=== Section Start ===

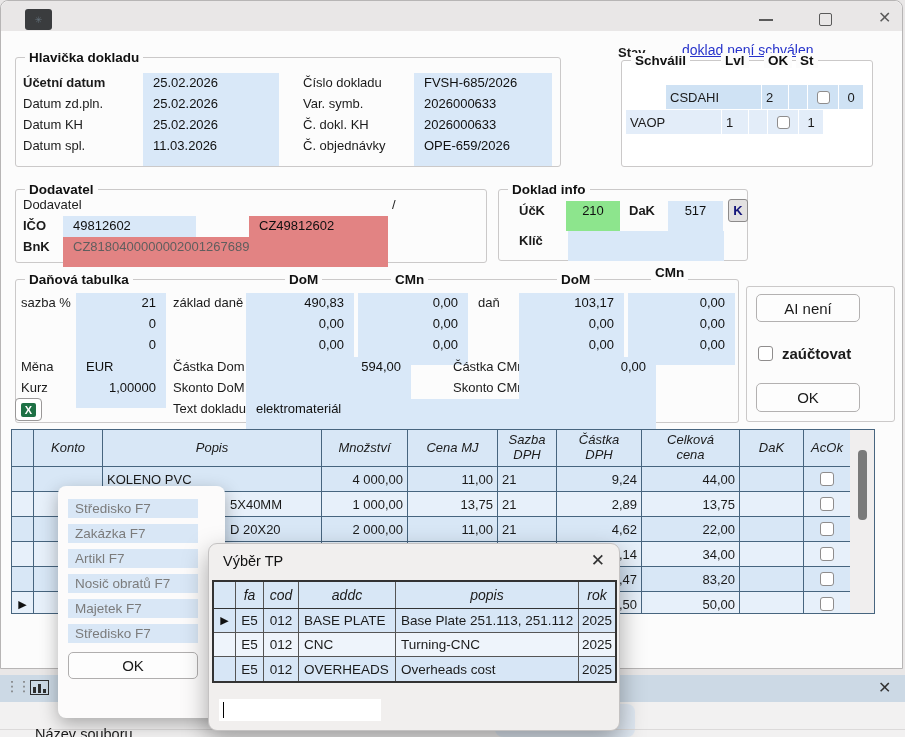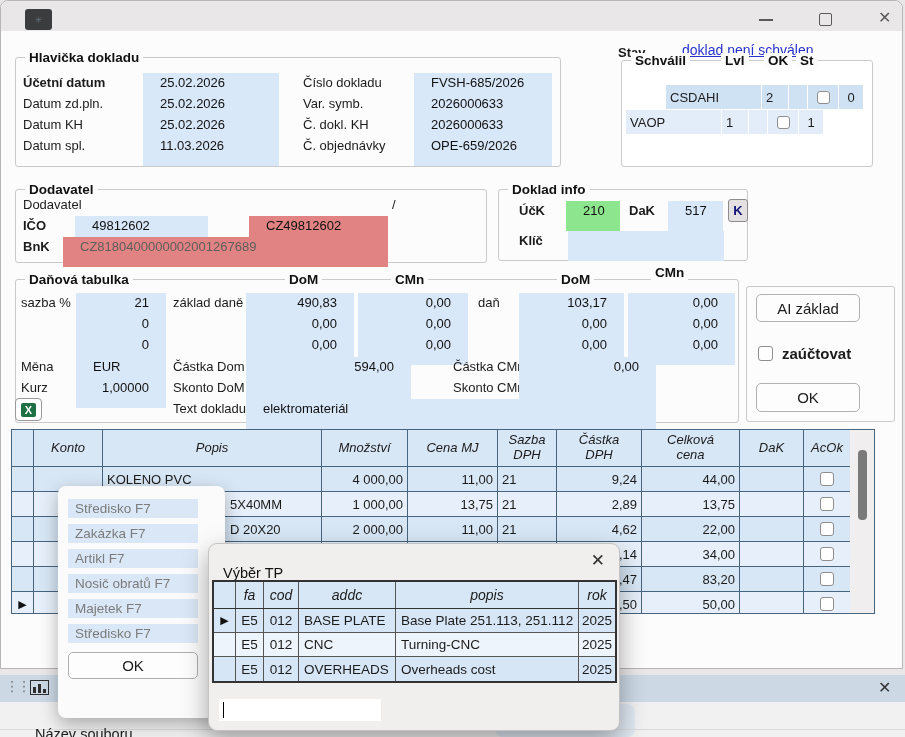--- a/index.html
+++ b/index.html
@@ -23,7 +23,7 @@
   .lb { position:absolute; font-size:13px; line-height:19px; white-space:nowrap; color:#1b1b1b; }
   .lb.b { font-weight:bold; }
   .f { position:absolute; height:30px; background:#d9e8f8; font-size:13px; line-height:19px;
-       padding:0 17px; white-space:nowrap; color:#101010; overflow:hidden; }
+       padding:0 10px; white-space:nowrap; color:#101010; overflow:hidden; }
   .f.fr { text-align:right; }
   .f.red { background:#e28383; }
   .f.gray { color:#5f5e5e; }

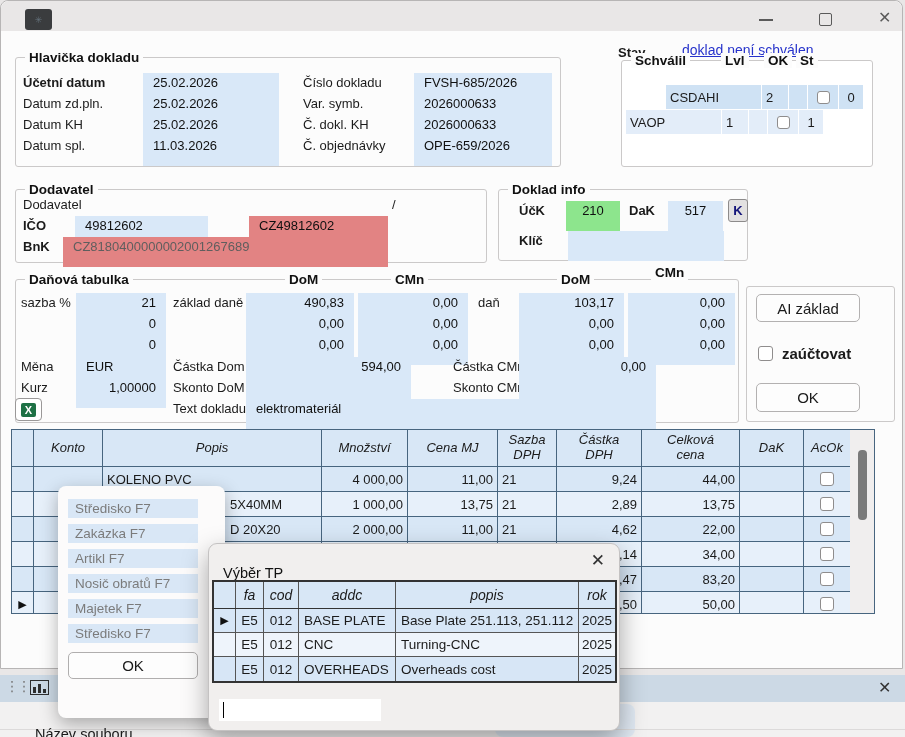--- a/index.html
+++ b/index.html
@@ -205,7 +205,7 @@
     <div class="lb" style="left:22px;top:194px;">Dodavatel</div>
     <div class="lb" style="left:391px;top:194px;">/</div>
     <div class="lb b" style="left:22px;top:215px;">IČO</div>
-    <div class="f" style="left:62px;top:215px;width:133px;margin-left:12px;">49812602</div>
+    <div class="f" style="left:62px;top:215px;width:133px;">49812602</div>
     <div class="lb b" style="left:212px;top:215px;margin-top:34px;">DIČ</div>
     <div class="f red" style="left:248px;top:215px;width:139px;">CZ49812602</div>
     <div class="lb b" style="left:22px;top:236px;">BnK</div>

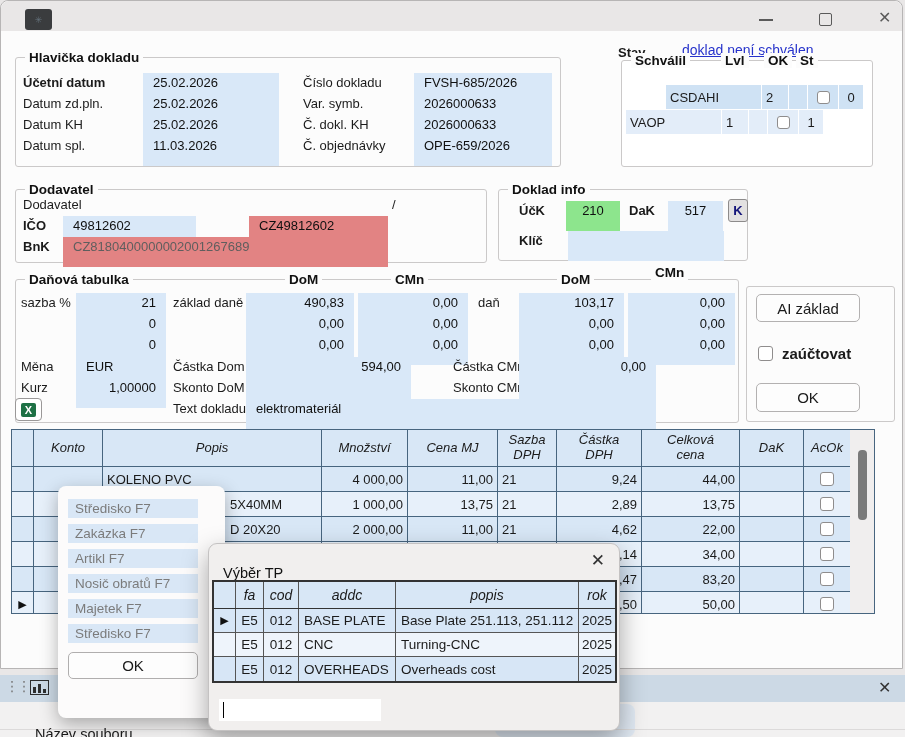--- a/index.html
+++ b/index.html
@@ -270,7 +270,7 @@
     <div class="f" style="left:245px;top:398px;width:410px;">elektromateriál</div>
 
     <div class="gbox" style="left:745px;top:285px;width:149px;height:136px;"></div>
-    <div class="btn" style="left:755px;top:293px;width:104px;height:28px;">AI základ</div>
+    <div class="btn" style="left:755px;top:293px;width:104px;height:28px;">AI není</div>
     <div class="cb" style="position:absolute;left:757px;top:345px;width:15px;height:15px;"></div>
     <div class="lb b" style="left:781px;top:343px;font-size:15px;">zaúčtovat</div>
     <div class="btn" style="left:755px;top:382px;width:104px;height:29px;">OK</div>

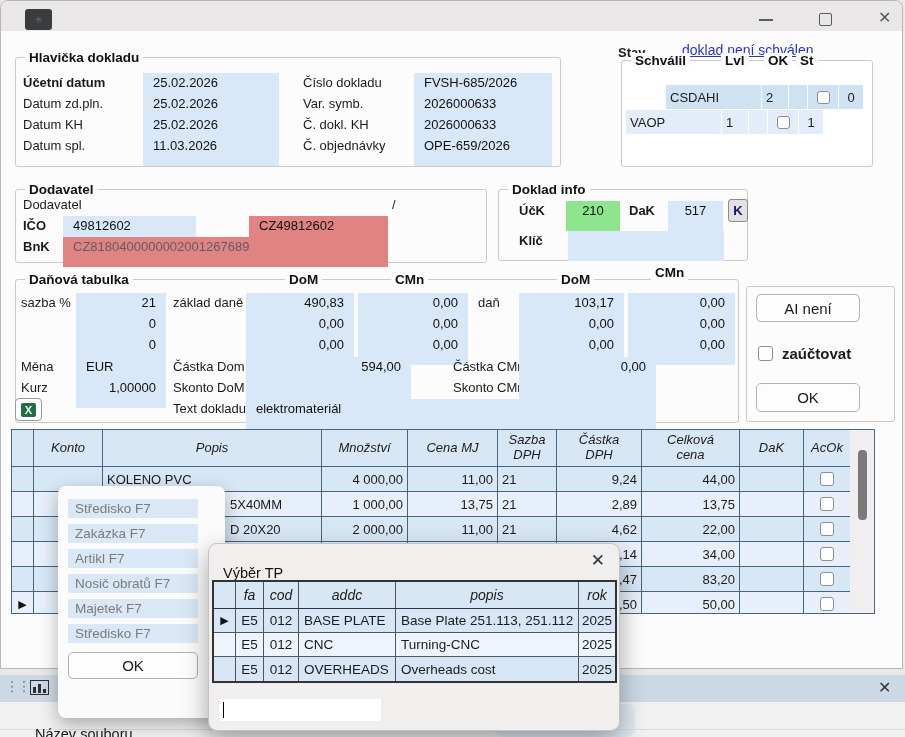--- a/index.html
+++ b/index.html
@@ -78,7 +78,7 @@
   .dialog { position:absolute; left:208px; top:543px; width:412px; height:188px;
     background:#f1efee; border:1px solid #c4c2c2; border-radius:9px;
     box-shadow:0 10px 26px rgba(0,0,0,0.35); z-index:50; }
-  .dlg-title { position:absolute; left:14px; top:21px; font-size:14.5px; color:#111; }
+  .dlg-title { position:absolute; left:14px; top:9px; font-size:14.5px; color:#111; }
   .dlg-close { position:absolute; right:14px; top:6px; font-size:17px; color:#333; }
   .dtable { position:absolute; left:3px; top:36px; width:405px; border:2px solid #333;
     background:#fff; }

=== Section End ===

**TASK**:
Reproduce the records in full and leave the images behind.

**YOUR RESPONSE**:
--- a/index.html
+++ b/index.html
@@ -23,7 +23,7 @@
   .lb { position:absolute; font-size:13px; line-height:19px; white-space:nowrap; color:#1b1b1b; }
   .lb.b { font-weight:bold; }
   .f { position:absolute; height:30px; background:#d9e8f8; font-size:13px; line-height:19px;
-       padding:0 17px; white-space:nowrap; color:#101010; overflow:hidden; }
+       padding:0 10px; white-space:nowrap; color:#101010; overflow:hidden; }
   .f.fr { text-align:right; }
   .f.red { background:#e28383; }
   .f.gray { color:#5f5e5e; }

--- a/index.html
+++ b/index.html
@@ -205,7 +205,7 @@
     <div class="lb" style="left:22px;top:194px;">Dodavatel</div>
     <div class="lb" style="left:391px;top:194px;">/</div>
     <div class="lb b" style="left:22px;top:215px;">IČO</div>
-    <div class="f" style="left:62px;top:215px;width:133px;margin-left:12px;">49812602</div>
+    <div class="f" style="left:62px;top:215px;width:133px;">49812602</div>
     <div class="lb b" style="left:212px;top:215px;margin-top:34px;">DIČ</div>
     <div class="f red" style="left:248px;top:215px;width:139px;">CZ49812602</div>
     <div class="lb b" style="left:22px;top:236px;">BnK</div>

--- a/index.html
+++ b/index.html
@@ -270,7 +270,7 @@
     <div class="f" style="left:245px;top:398px;width:410px;">elektromateriál</div>
 
     <div class="gbox" style="left:745px;top:285px;width:149px;height:136px;"></div>
-    <div class="btn" style="left:755px;top:293px;width:104px;height:28px;">AI základ</div>
+    <div class="btn" style="left:755px;top:293px;width:104px;height:28px;">AI není</div>
     <div class="cb" style="position:absolute;left:757px;top:345px;width:15px;height:15px;"></div>
     <div class="lb b" style="left:781px;top:343px;font-size:15px;">zaúčtovat</div>
     <div class="btn" style="left:755px;top:382px;width:104px;height:29px;">OK</div>

--- a/index.html
+++ b/index.html
@@ -78,7 +78,7 @@
   .dialog { position:absolute; left:208px; top:543px; width:412px; height:188px;
     background:#f1efee; border:1px solid #c4c2c2; border-radius:9px;
     box-shadow:0 10px 26px rgba(0,0,0,0.35); z-index:50; }
-  .dlg-title { position:absolute; left:14px; top:21px; font-size:14.5px; color:#111; }
+  .dlg-title { position:absolute; left:14px; top:9px; font-size:14.5px; color:#111; }
   .dlg-close { position:absolute; right:14px; top:6px; font-size:17px; color:#333; }
   .dtable { position:absolute; left:3px; top:36px; width:405px; border:2px solid #333;
     background:#fff; }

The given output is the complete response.